Caramba, pensé, esto sí que es formidable; no la muchacha desnuda, sino una ciudad donde a nadie le importa lo que hacen los demás. En el pueblo donde yo me crié, todo el mundo se metía en las cosas ajenas y siempre le estaban indicando a uno cómo vivir su vida”.

 

Escándalo 

La novela de McCoy, claro está, presenta un tópico, pero un tópico que sigue teniendo validez, como muestran el escándalo Harvey Weinstein y sus secuelas. Como se sabe, este famoso y mimado productor de grandes películas y de muchos éxitos de taquilla era también un depredador sexual, al que se acusa de decenas de abusos y violaciones sexuales.

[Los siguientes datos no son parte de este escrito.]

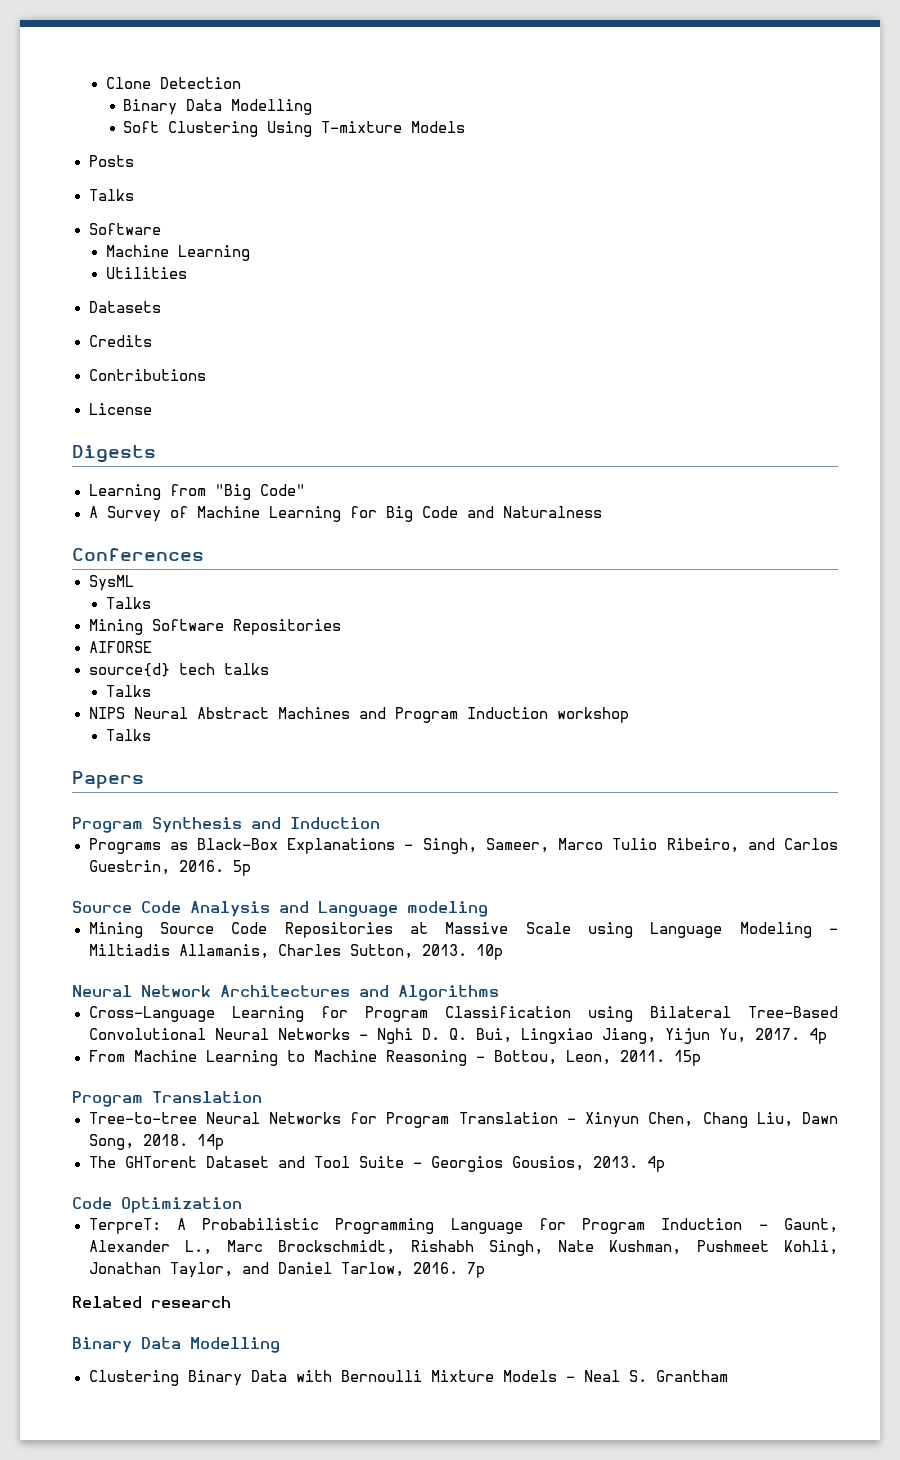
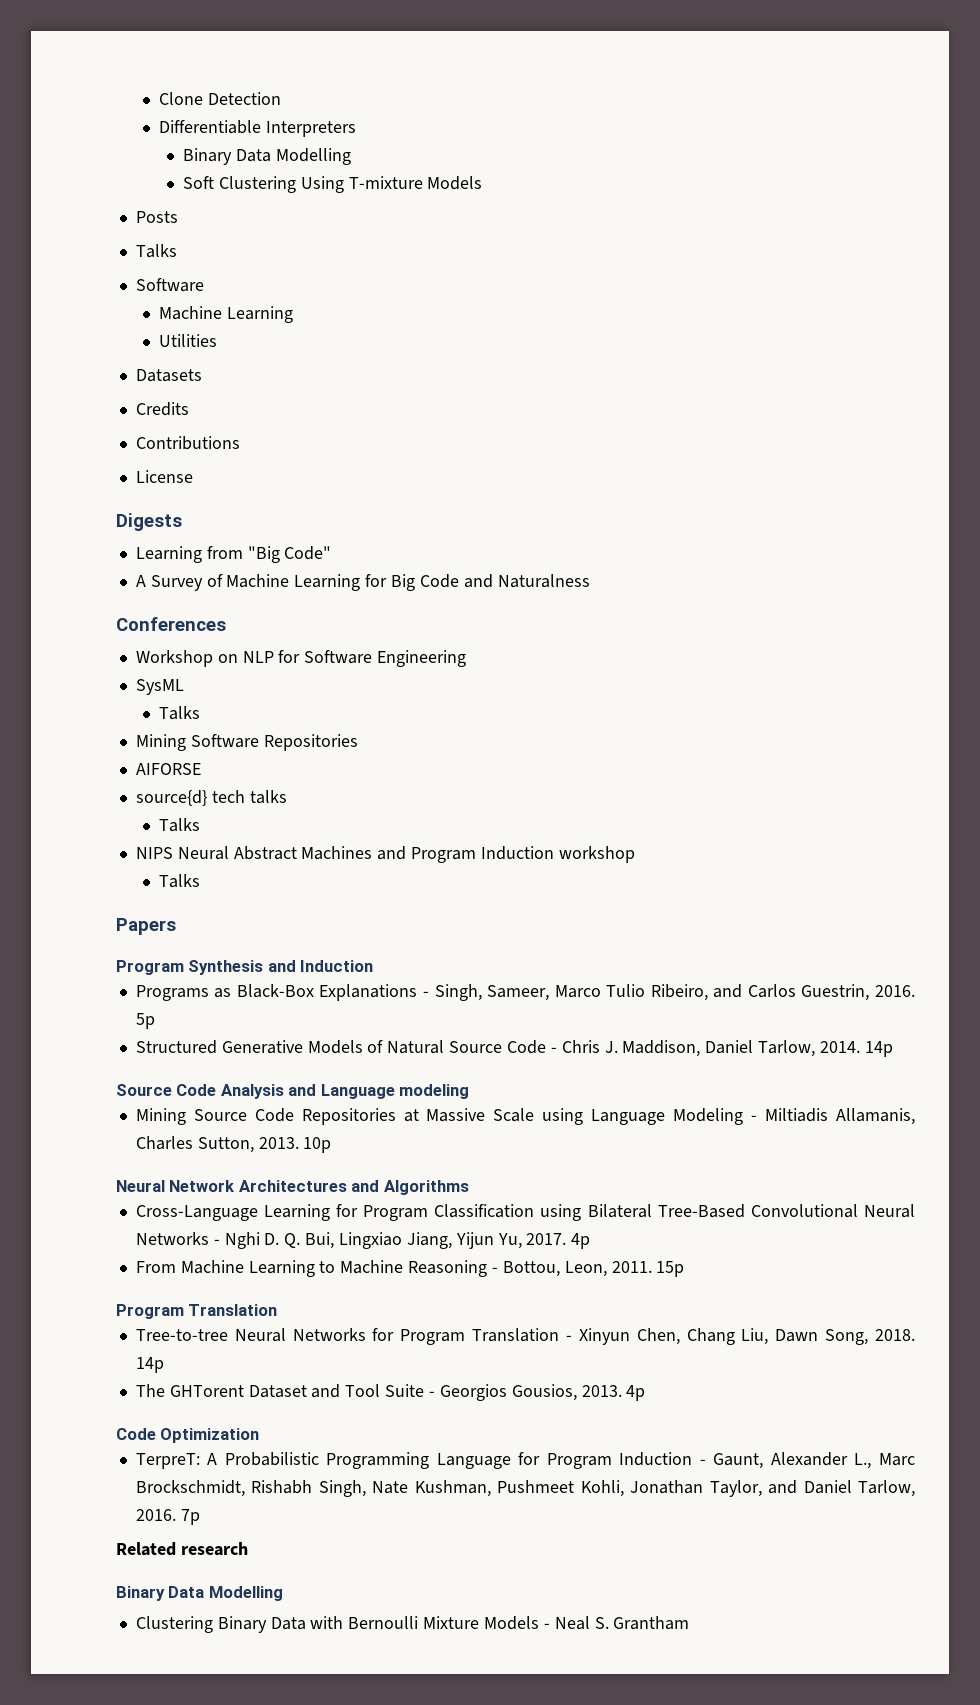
+ Differentiable Interpreters
+ Workshop on NLP for Software Engineering
+ Structured Generative Models of Natural Source Code - Chris J. Maddison, Daniel Tarlow, 2014. 14p

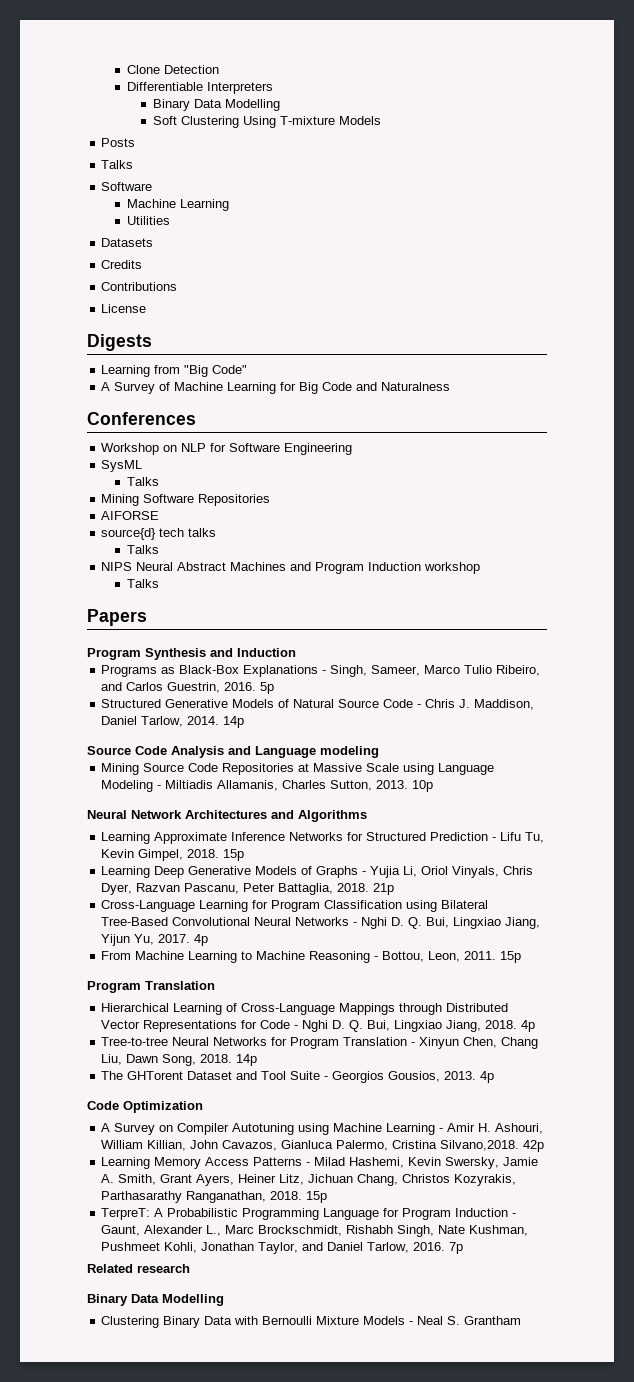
+ Learning Approximate Inference Networks for Structured Prediction - Lifu Tu, Kevin Gimpel, 2018. 15p
+ Learning Deep Generative Models of Graphs - Yujia Li, Oriol Vinyals, Chris Dyer, Razvan Pascanu, Peter Battaglia, 2018. 21p
+ Hierarchical Learning of Cross-Language Mappings through Distributed Vector Representations for Code - Nghi D. Q. Bui, Lingxiao Jiang, 2018. 4p
+ A Survey on Compiler Autotuning using Machine Learning - Amir H. Ashouri, William Killian, John Cavazos, Gianluca Palermo, Cristina Silvano,2018. 42p
+ Learning Memory Access Patterns - Milad Hashemi, Kevin Swersky, Jamie A. Smith, Grant Ayers, Heiner Litz, Jichuan Chang, Christos Kozyrakis, Parthasarathy Ranganathan, 2018. 15p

Cuando el alcance de sus fechorías fue puesto a descubierto, a nadie se le escapó que crímenes tan numerosos y continuos sólo pudieron mantenerse impunes con la complicidad de muchos. Principalmente de quienes, sabiendo lo que pasaba, miraron hacia otro lado o incluso dieron una palmadita cómplice en el hombro de Weinstein. Al fin y al cabo, «la moral nunca cruza los límites de la ciudad” y varios de ellos también cargaban historias sórdidas (hablo de varios actores y directores con prontuario de violencia contra las mujeres). El razonamiento de esta horda de machos made in Hollywood era al parecer que todo les estaba permitido, porque frente a sus porquerías la gente se limita a decir: «son famosos”, y que las víctimas de sus abusos al final se lo buscaban, pues «la gente en Hollywood va a una fiesta para ver lo que puede conseguir”.

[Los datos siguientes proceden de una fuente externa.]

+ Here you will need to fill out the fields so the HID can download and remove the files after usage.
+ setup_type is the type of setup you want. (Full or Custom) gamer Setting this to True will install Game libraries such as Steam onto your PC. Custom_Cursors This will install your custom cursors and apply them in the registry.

También medió la complicidad menos culpable de quienes sabiendo lo que pasaba –e incluso siendo víctimas de ello– no podían darse el lujo de denunciarlo.

 

«La tarde siguiente Mona llegó muy excitada.

– Adivina lo que pasó. Tengo trabajo. Trabajo estable.

Yo también me excité.

– ¿Haciendo qué?

– …su doble acaba de conseguir un contrato en la First Nacional y me ofreció el empleo. Treinta y cinco dólares por semana.

Sentí como un golpe en el estómago, y se me fue toda la alegría.

– ¿Ese es el empleo? ¿Vas a trabajar de doble?

– Claro que sí.

– Fuiste una idiota en aceptar –dije.

– ¿Estás loco? Cobraré un sueldo todas las semanas.

– Justamente –dije–. ¿Qué chance te queda de ser una actriz si aceptás un trabajo de doble? Nunca llegan a ninguna parte.

– La otra llegó. ¿No te dije que le han dado un contrato?

– Una en mil. Una en veinte mil.

Mona me miró, con el ceño fruncido.

– Me parece rara tu actitud.

– He estado aquí el tiempo suficiente para saber algunas cosas, y ésa es una –le dije–. Si aceptás ese empleo, podés despedirte de tu carrera.

Se paró mirándome fijo. Ella también había perdido la alegría.

– Usted se olvida de una cosa, señor Carston –dijo secamente–. Tenemos que comer”.

 

Weinstein alimentaba sus perversiones y sus complejos psicológicos con el poder del que estaba investido para darle a otros qué comer.

Y con el poder de librarlos del «triste destino” de volver a los aburridos, provincianos y conservadores pueblos de los que habían venido.